さいごに 所有の愛ではない、新しい愛の関係という問題についての評者の見解

 女性の情緒的支配空間をディストピアと呼び、そこから脱しようとする男性(「息子」)という立ち位置からの議論は、構造上、女性憎悪的なものへと転落しやすい。母や、性愛関係を結ぶ相手から身を引きはがすふるまいは、激しい愛憎を伴うことが多く、「グレートマザー神話」や「母殺し」物語に見られるように、女性に対する畏怖と崇拝の入り混じった「差別的」な語りの型を踏襲してしまうことが多い(上野 2010)。

 そのため、評者はどのような女性憎悪表現が出てくるかと身構えて本書を読んだわけだが、宇野は「母性空間」=「現代の情報空間」へと議論の方向を転換していく。第6部で「母性空間」とは、現代の情報社会のことだとし、近年一般的にインターネット技術がもたらす「情報の繭(information cocoon)」――すなわち自分が見たい情報や自分と近い意見のものだけが見られるようになっている心地よい情報世界のこと――へと「母性空間」の意味を拡張している。

 最終的に「母性空間=情報社会」へと意味を拡張させることで、母性的なものによる支配をどう終わらせ、母性的なものとの絆をどう結びなおし、どのような成熟を目指すべきなのかという問題に決着をつけずに済んでおり、同時に「母=女への憎悪」の表明というような事態にもならずに済んだように見える。だが、このような議論の方向転換によって、ここまで積み上げてきた具体的な「母」や「母的少女」という女性との関係の結び方という議論の焦点がぼやけてしまっている。

 そこで、宇野が投げかけた江藤の成熟とは異なる成熟のあり方という問いに対する、評者なりの答えについて、最後に考えてみたいと思う。江藤は「母の喪失に耐える」ことを成熟の条件として挙げながら、「母のような妻」を「所有」するような愛の関係を結んでしまったことで、家庭内暴力という凄惨な事態を避けることができなかった。所有の愛とは異なる愛の関係として、どのようなものがありうるだろうか。

 相手を所有しあうような愛とは、相手を自分につなぎとめようとするあまり、相手の選択肢を狭め、自分から離れないよう支配することを指す。男性たちは、少女とセックスすることで彼女を「ものにした」(=「所有」した)と思い込むが、「少女もまた所有される(セックスする)」ことで、男性を自分の「テリトリー内」に安住させ、取り込み、所有してきた。

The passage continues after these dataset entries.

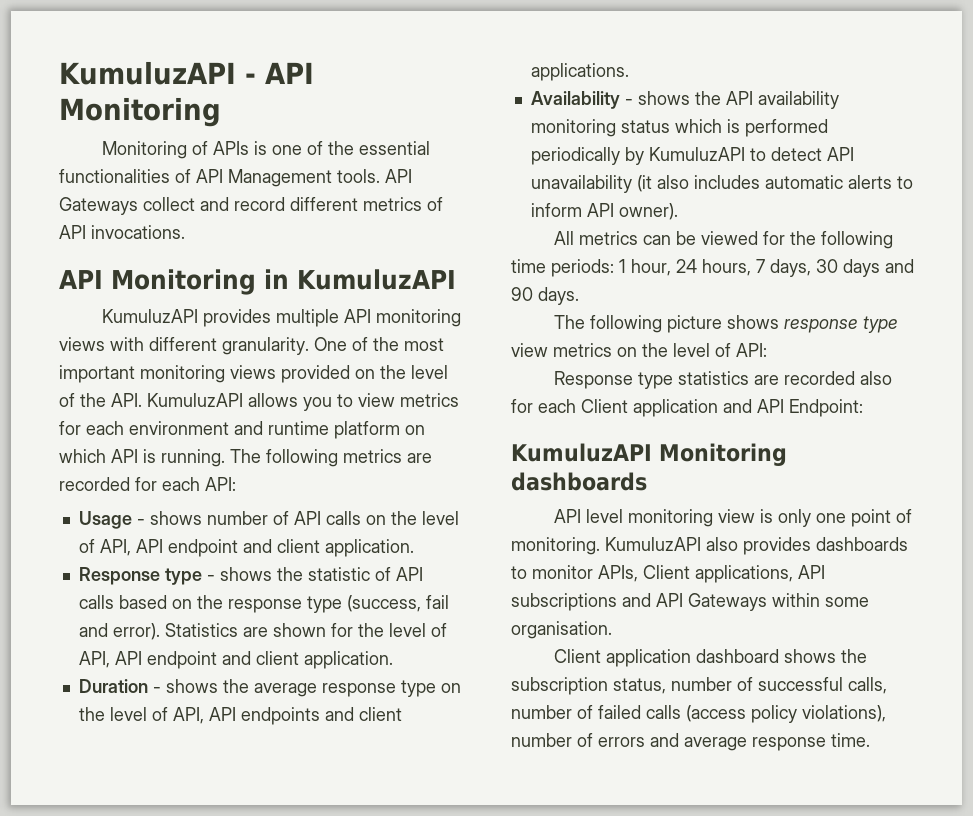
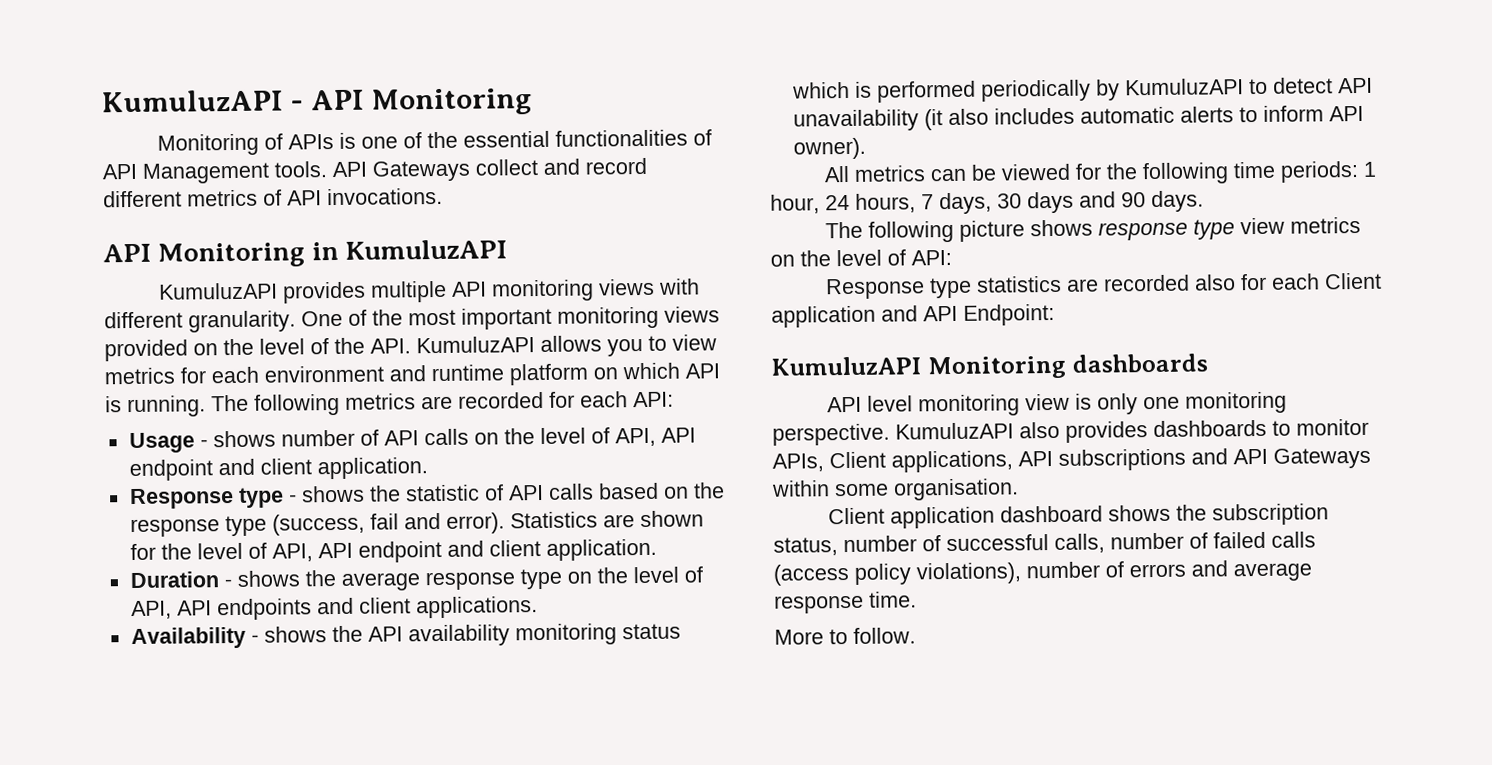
- API level monitoring view is only one point of monitoring.
+ API level monitoring view is only one monitoring perspective.
+ More to follow.

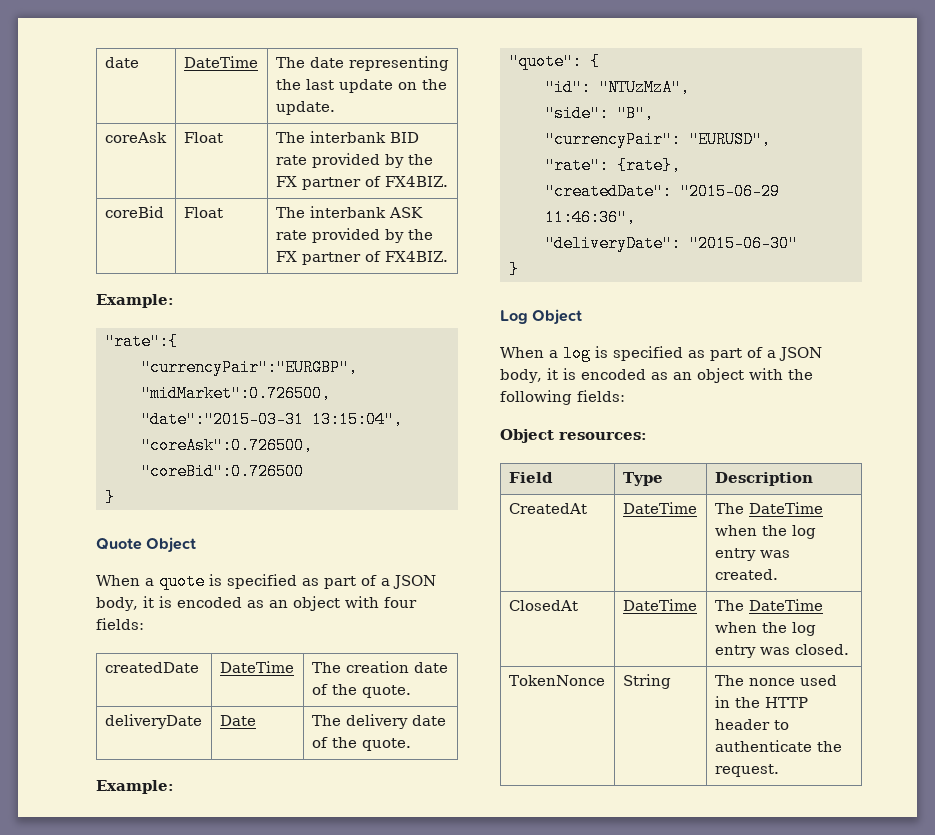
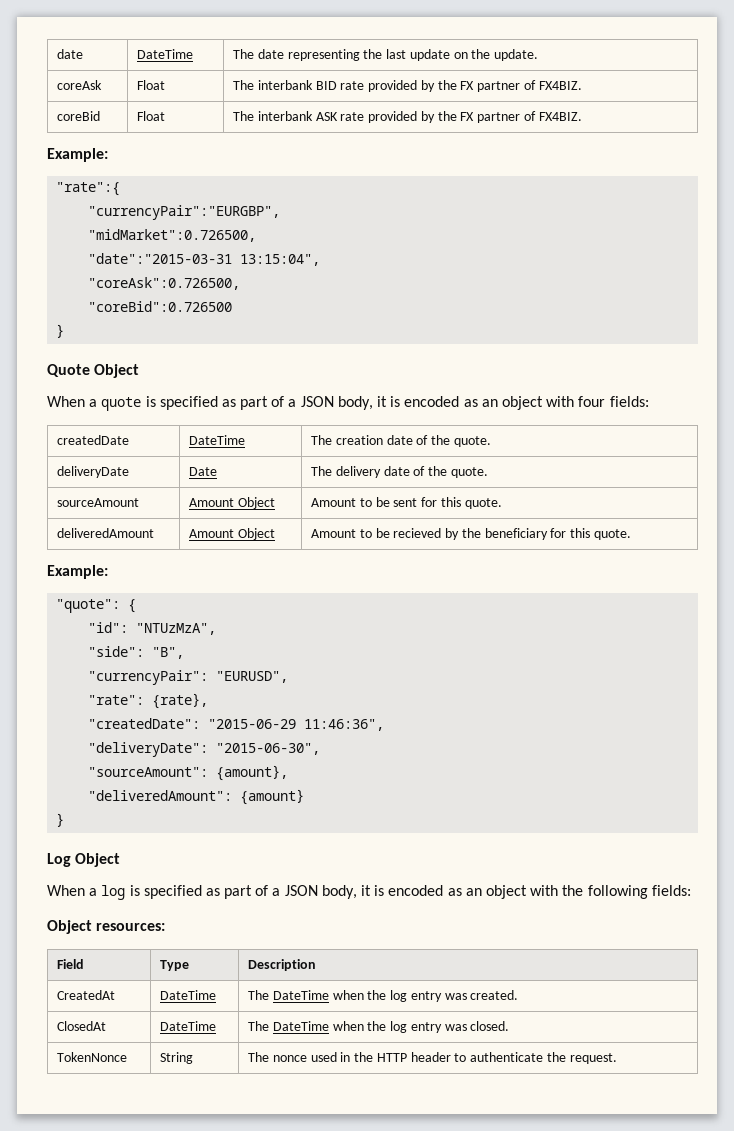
+ sourceAmount | Amount Object | Amount to be sent for this quote.
+ deliveredAmount | Amount Object | Amount to be recieved by the beneficiary for this quote.
- "deliveryDate": "2015-06-30"
+ "deliveryDate": "2015-06-30",
+ "sourceAmount": {amount},
+ "deliveredAmount": {amount}

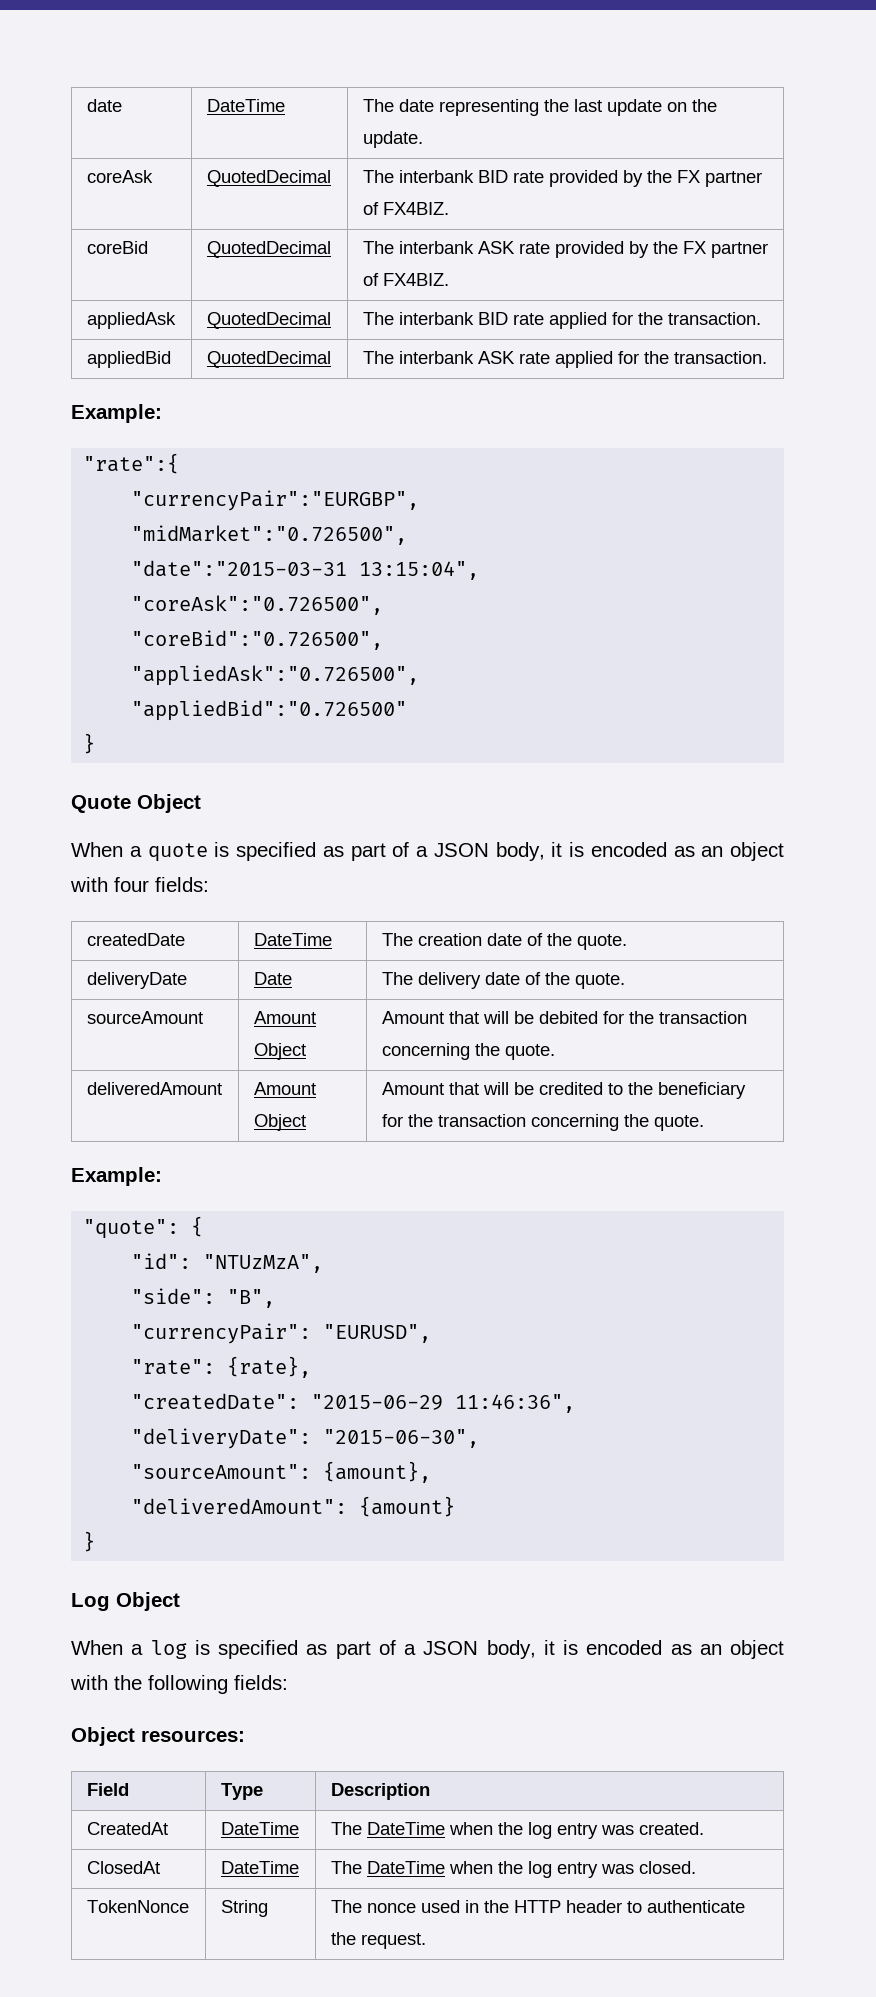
- coreAsk | Float | The interbank BID rate provided by the FX partner of FX4BIZ.
+ coreAsk | QuotedDecimal | The interbank BID rate provided by the FX partner of FX4BIZ.
- coreBid | Float | The interbank ASK rate provided by the FX partner of FX4BIZ.
+ coreBid | QuotedDecimal | The interbank ASK rate provided by the FX partner of FX4BIZ.
+ appliedAsk | QuotedDecimal | The interbank BID rate applied for the transaction.
+ appliedBid | QuotedDecimal | The interbank ASK rate applied for the transaction.
- "midMarket":0.726500,
+ "midMarket":"0.726500",
- "coreAsk":0.726500,
- "coreBid":0.726500
+ "coreAsk":"0.726500",
+ "coreBid":"0.726500",
+ "appliedAsk":"0.726500",
+ "appliedBid":"0.726500"
- sourceAmount | Amount Object | Amount to be sent for this quote.
+ sourceAmount | Amount Object | Amount that will be debited for the transaction concerning the quote.
- deliveredAmount | Amount Object | Amount to be recieved by the beneficiary for this quote.
+ deliveredAmount | Amount Object | Amount that will be credited to the beneficiary for the transaction concerning the quote.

 しかし、愛の関係が愛という感情にのみ根拠を持つものであり、感情は揺れ動くことをその本性とするものである以上、愛の関係は原理的に揺れ動く不安定なものだ。一度「両想い」になったからといって、永遠に「両想い」であるとは限らない。相手の変化や心変わりは前提であり、いつかは離れるかもしれないというかたちで将来を未決にしておくことが、相手と自分の「自由」を守るものとなる。

 その前提のもとに立つからこそ、愛は輝く。互いの権力行使も束縛もなく、ただ互いの自発的感情のみによって愛の関係が成り立ち、それが継続できるとき、そこにはじめて「ありえないことが起こっている」という奇跡の感覚、掛け値なしの喜びや純粋な嬉しさが生じる(ギデンズの言う「純粋な関係」)。私たちは、義務としての夫婦愛や夫婦としての責務に耐え忍ぶことの自己憐憫ナルシシズム)には心打たれなくなってきている。所有の愛ではない愛は、これまでの恋愛において課せられてきた性別役割をニュートラライズ(neutralize)するだろう。それは、束縛が愛の強さを示したり、相手の愛を試すような甘えを自己犠牲的に受け入れることが愛を意味したりする従来の物語とは異なった物語を紡ぐはずだ。

【註】

*1 本稿の引用頁番号は、2017年版に基づく。

 

【文献】

青木保『日本文化論の変容:戦後日本の文化とアイデンティティー』(中公文庫、[1990]1999)

土居健郎『「甘え」の構造』(弘文堂、1971)

江藤淳「日本と私」『江藤淳コレクション2』(ちくま学芸文庫、[1975]2001)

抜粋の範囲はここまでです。